Problem to work on:
Exact copy, no pictures: reproduce the lines from the one that holds "(676, 213) none" through the end of the entries.

Material provided:
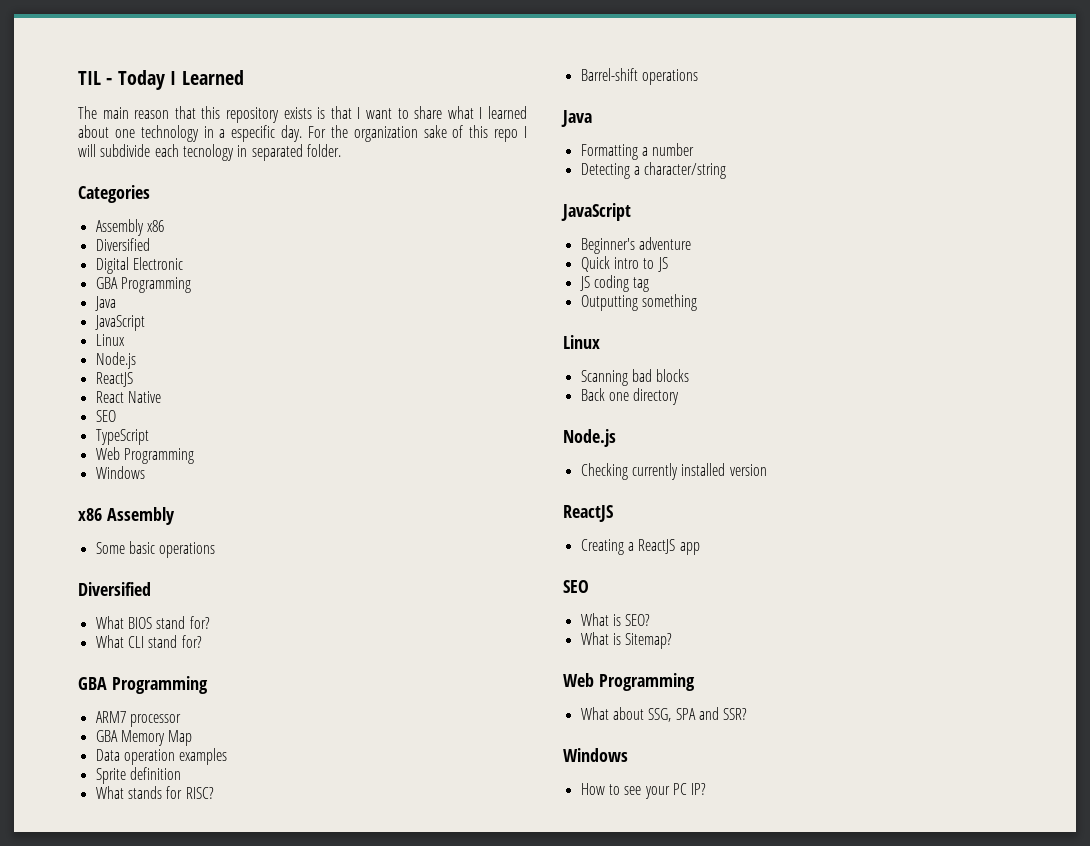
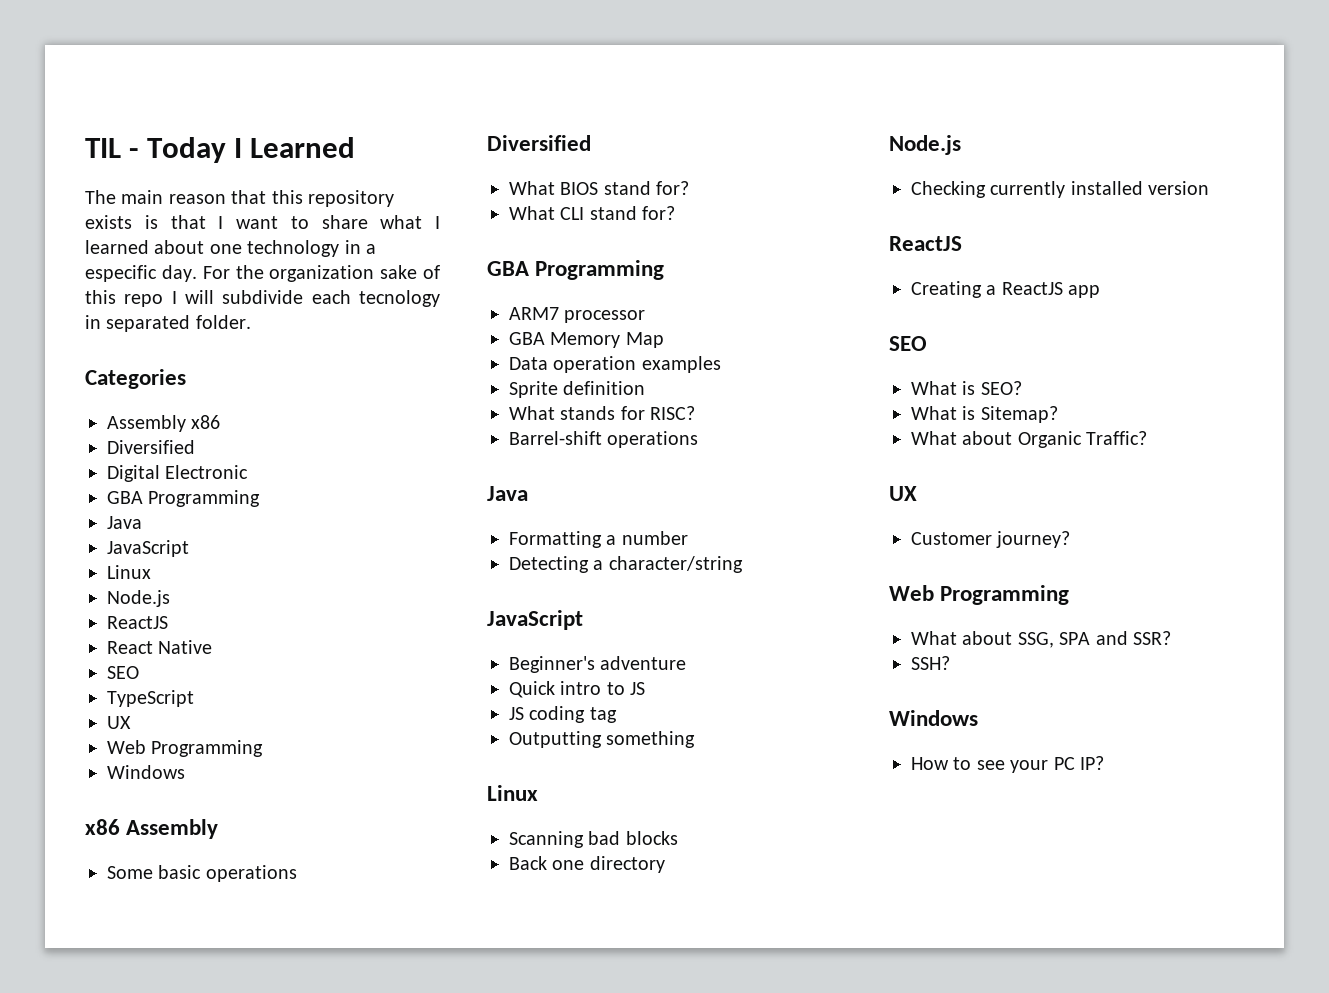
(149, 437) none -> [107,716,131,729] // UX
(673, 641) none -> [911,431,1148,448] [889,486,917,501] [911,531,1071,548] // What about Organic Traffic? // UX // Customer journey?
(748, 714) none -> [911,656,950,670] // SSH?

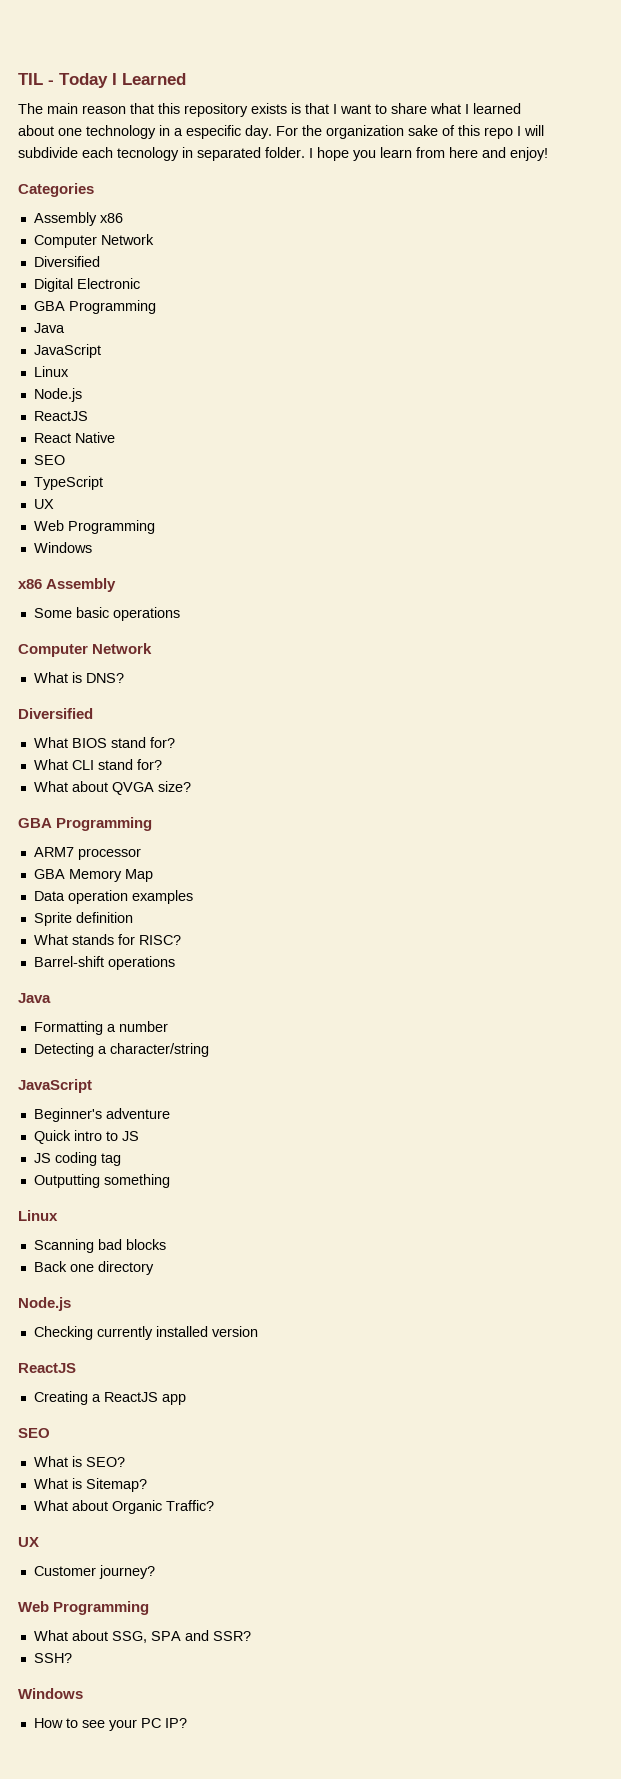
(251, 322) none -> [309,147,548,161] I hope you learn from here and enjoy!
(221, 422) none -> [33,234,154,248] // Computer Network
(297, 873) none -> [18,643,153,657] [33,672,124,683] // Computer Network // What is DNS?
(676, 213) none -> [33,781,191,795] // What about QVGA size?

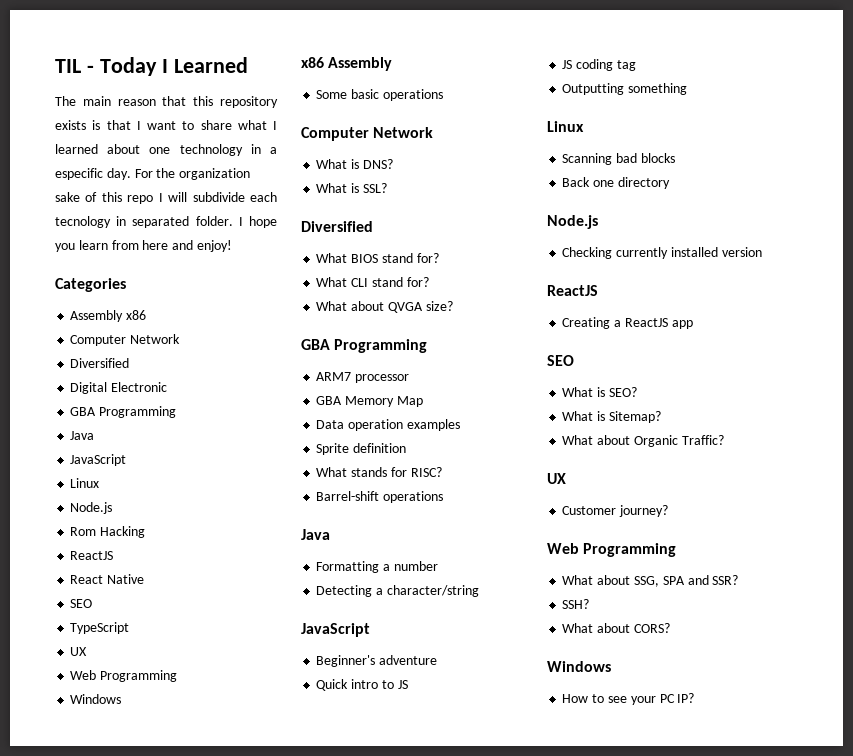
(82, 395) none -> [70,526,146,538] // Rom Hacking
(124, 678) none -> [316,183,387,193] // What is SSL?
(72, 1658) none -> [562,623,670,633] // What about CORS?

Written answer:
(676, 213) none -> [33,781,191,795] // What about QVGA size?

(82, 395) none -> [70,526,146,538] // Rom Hacking
(124, 678) none -> [316,183,387,193] // What is SSL?
(72, 1658) none -> [562,623,670,633] // What about CORS?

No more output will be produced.